The two-centre CCC implementation [8] for positron scattering has an explicit inclusion of Ps states, and thereby eliminates the above-mentioned limitations of the single-centre CCC approach. However, the Ps-H matrix elements are particularly complicated, see Sect. IIC of [8]. To make things computationally tractable, analytical expansions of the Laguerre basis were utilised. However, as is often the case with analytical expansions, the expansion coefficients become large and oscillate in sign, potentially leading to precision loss. For this reason, explicit coding was done only for Laguerre bases with \(N_\ell \le 30\). While this was not a major limitation in general, the study of near-threshold breakup requires a sufficiently large number of positive-energy states to ensure convergence, see [2] for example. This issue becomes particularly problematic in the case of excited initial states, where the range of validity of Wannier-like behaviour is diminished [7].

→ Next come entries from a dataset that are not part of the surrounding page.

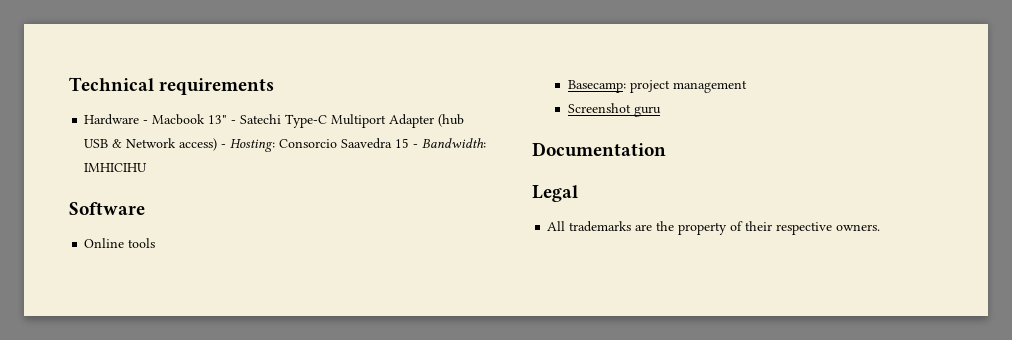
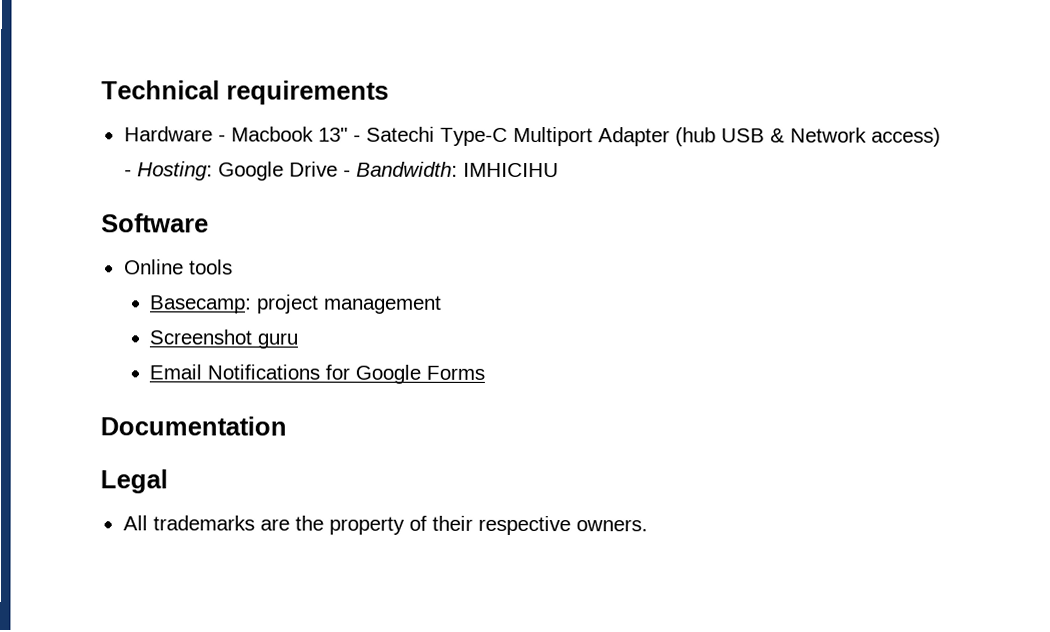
[279,138,410,149] Consorcio Saavedra 15 -> [217,161,338,181] Google Drive
(661, 111) none -> [149,364,486,384] // Email Notifications for Google Forms

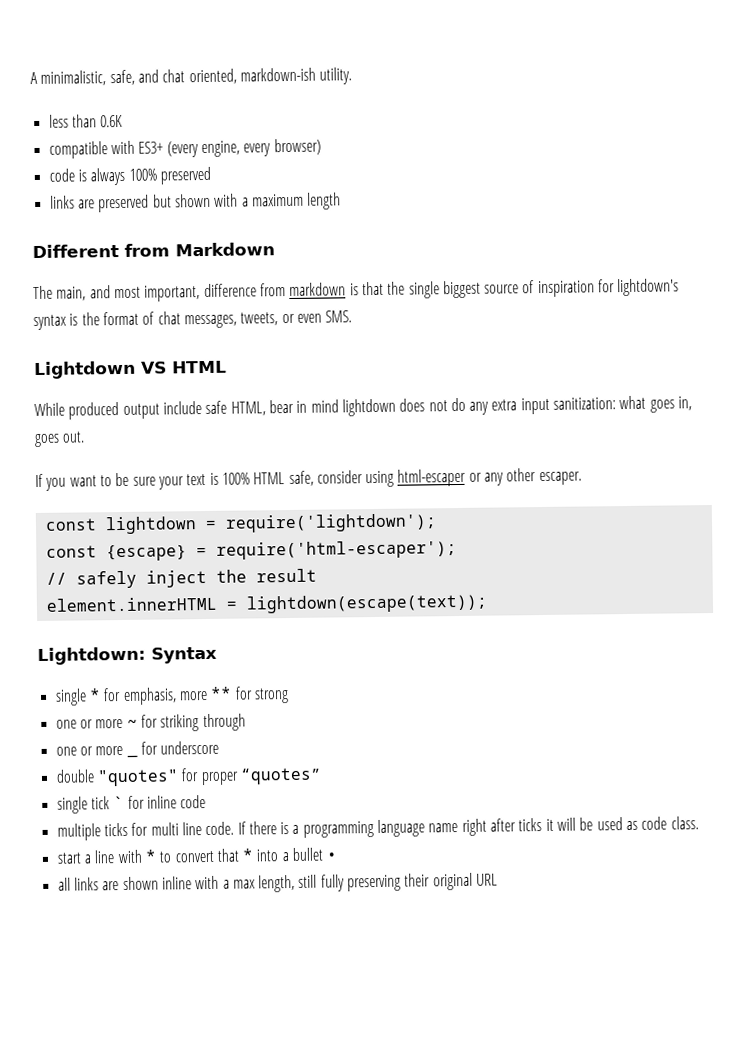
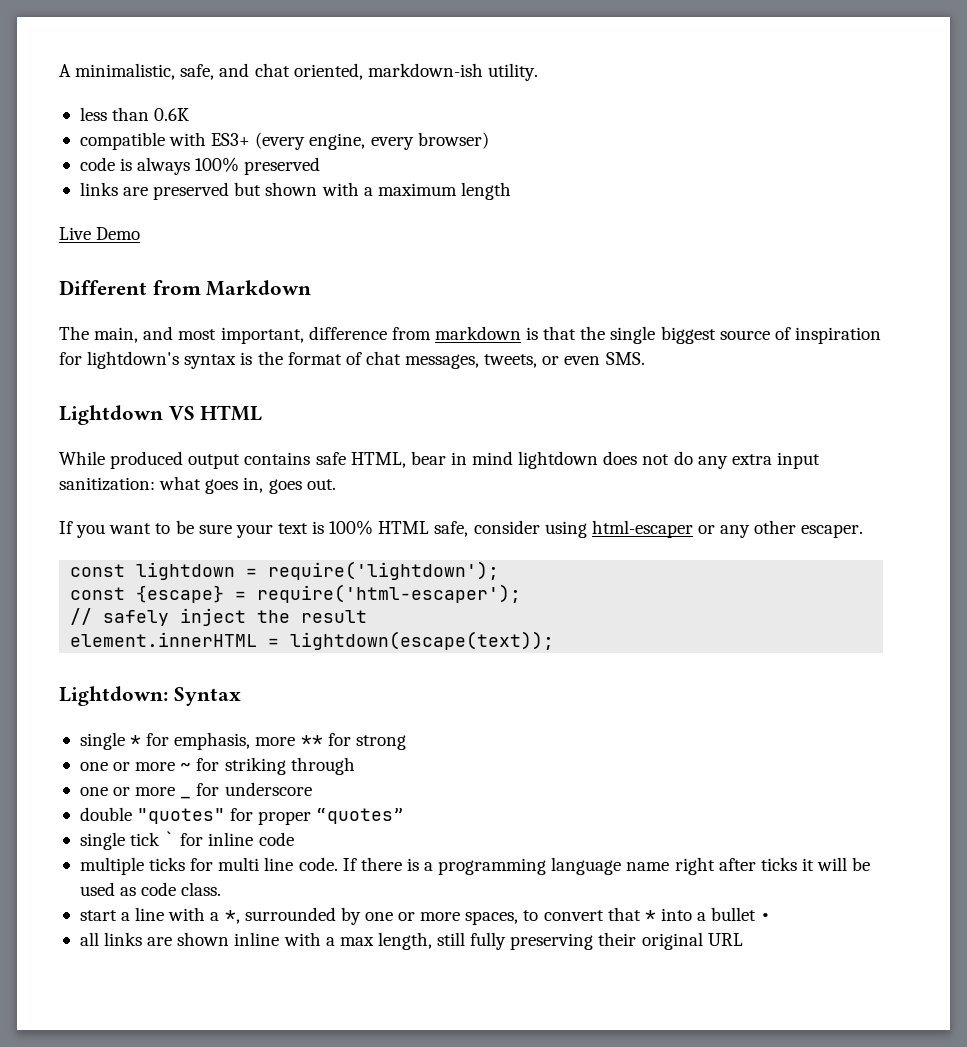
(342, 201) none -> [59,227,141,240] // Live Demo
[162,401,202,415] include -> [244,452,311,465] contains
[144,849,157,863] * -> [210,907,519,925] a *, surrounded by one or more spaces,

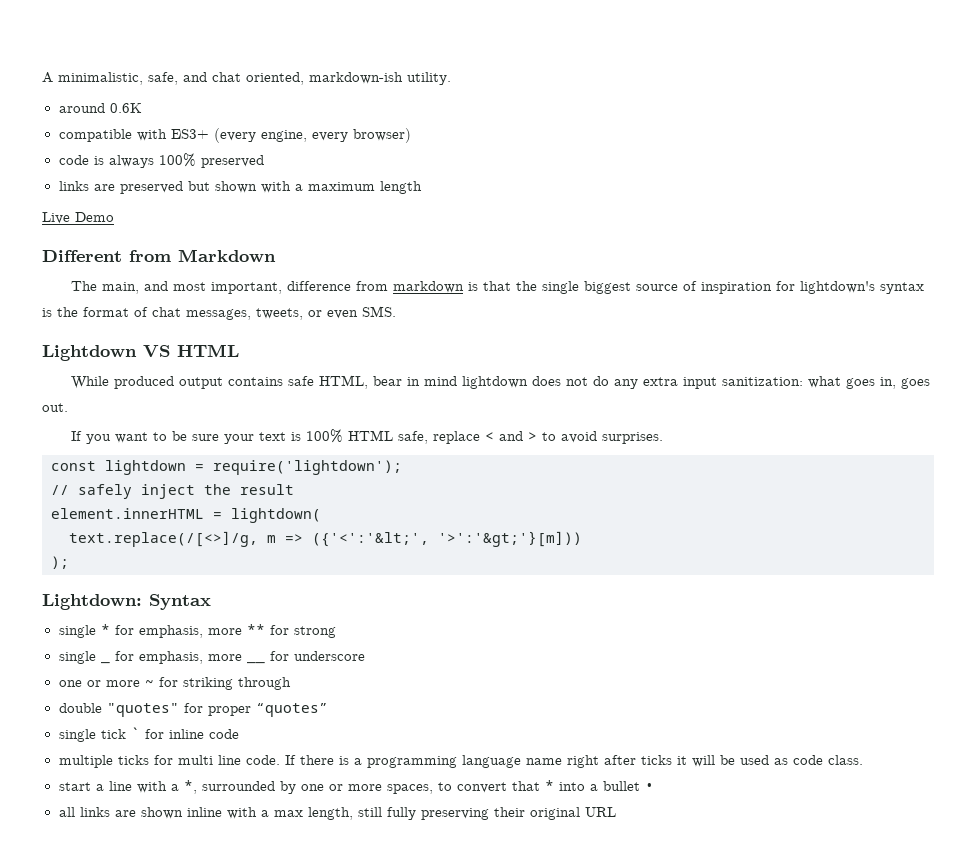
[79,107,150,121] less than -> [58,103,105,113] around
[473,520,864,538] consider using html-escaper or any other escaper. -> [433,431,664,444] replace < and > to avoid surprises.
[70,584,522,603] // const {escape} = require('html-escaper'); -> (402, 467) none
[290,631,555,650] lightdown(escape(text)); -> [231,508,321,523] [69,531,582,547] [51,556,69,569] lightdown( // text.replace(/[<>]/g, m => ({'<':'&lt;', '>':'&gt;'}[m])) // );
(406, 742) none -> [58,651,110,664] [114,651,242,664] [246,661,265,664] [269,651,365,661] // single _ for emphasis, more __ for underscore
[79,787,176,796] [180,796,192,799] [196,782,312,796] // one or more _ for underscore -> (291, 683) none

We have now removed the requirement of analytic expansions when evaluating Eqs. (48) and (49) in Sect. IIC of [8]. Instead, the two equations are calculated on a very large momentum p grid, for all of the required quantum numbers, while taking care of the analytical behaviour as \(p\rightarrow 0\), and \(p\rightarrow \infty \). Subsequently, a five point interpolation rule is utilised to extract an accurate result at all required values of p. High accuracy is required in the calculation of the two-centre matrix elements as the subsequent close-coupling equations are particularly ill-conditioned. The new implementation is similar in the amount of computer time it requires, and the level of precision is sufficient. The numerical implementation also has the benefit of allowing the usage of bases other than the Laguerre one, such as the box basis, already used for calculating electron-impact breakup cross sections of atomic hydrogen [2].

3 Results

Even though the single-centre calculations do not have explicit inclusion of Ps formation, such calculations allow us to establish internal consistency with two-centre calculations, which do include Ps formation explicitly. For example, above the breakup threshold the sum of the cross sections for excitation of the positive-energy states in the single-centre CCC should converge to the sum of Ps-formation and breakup (electron-loss) cross sections. We begin our presentation by looking at the convergence of single-centre calculations, which are labeled as CCC(\(N_{\ell _\textrm{max}},0)\), indicating that \(0\le \ell \le \ell _\textrm{max}\) and \(N_\ell =N_{\ell \textrm{max}}-\ell \), and that there are zero Ps states explicitly included.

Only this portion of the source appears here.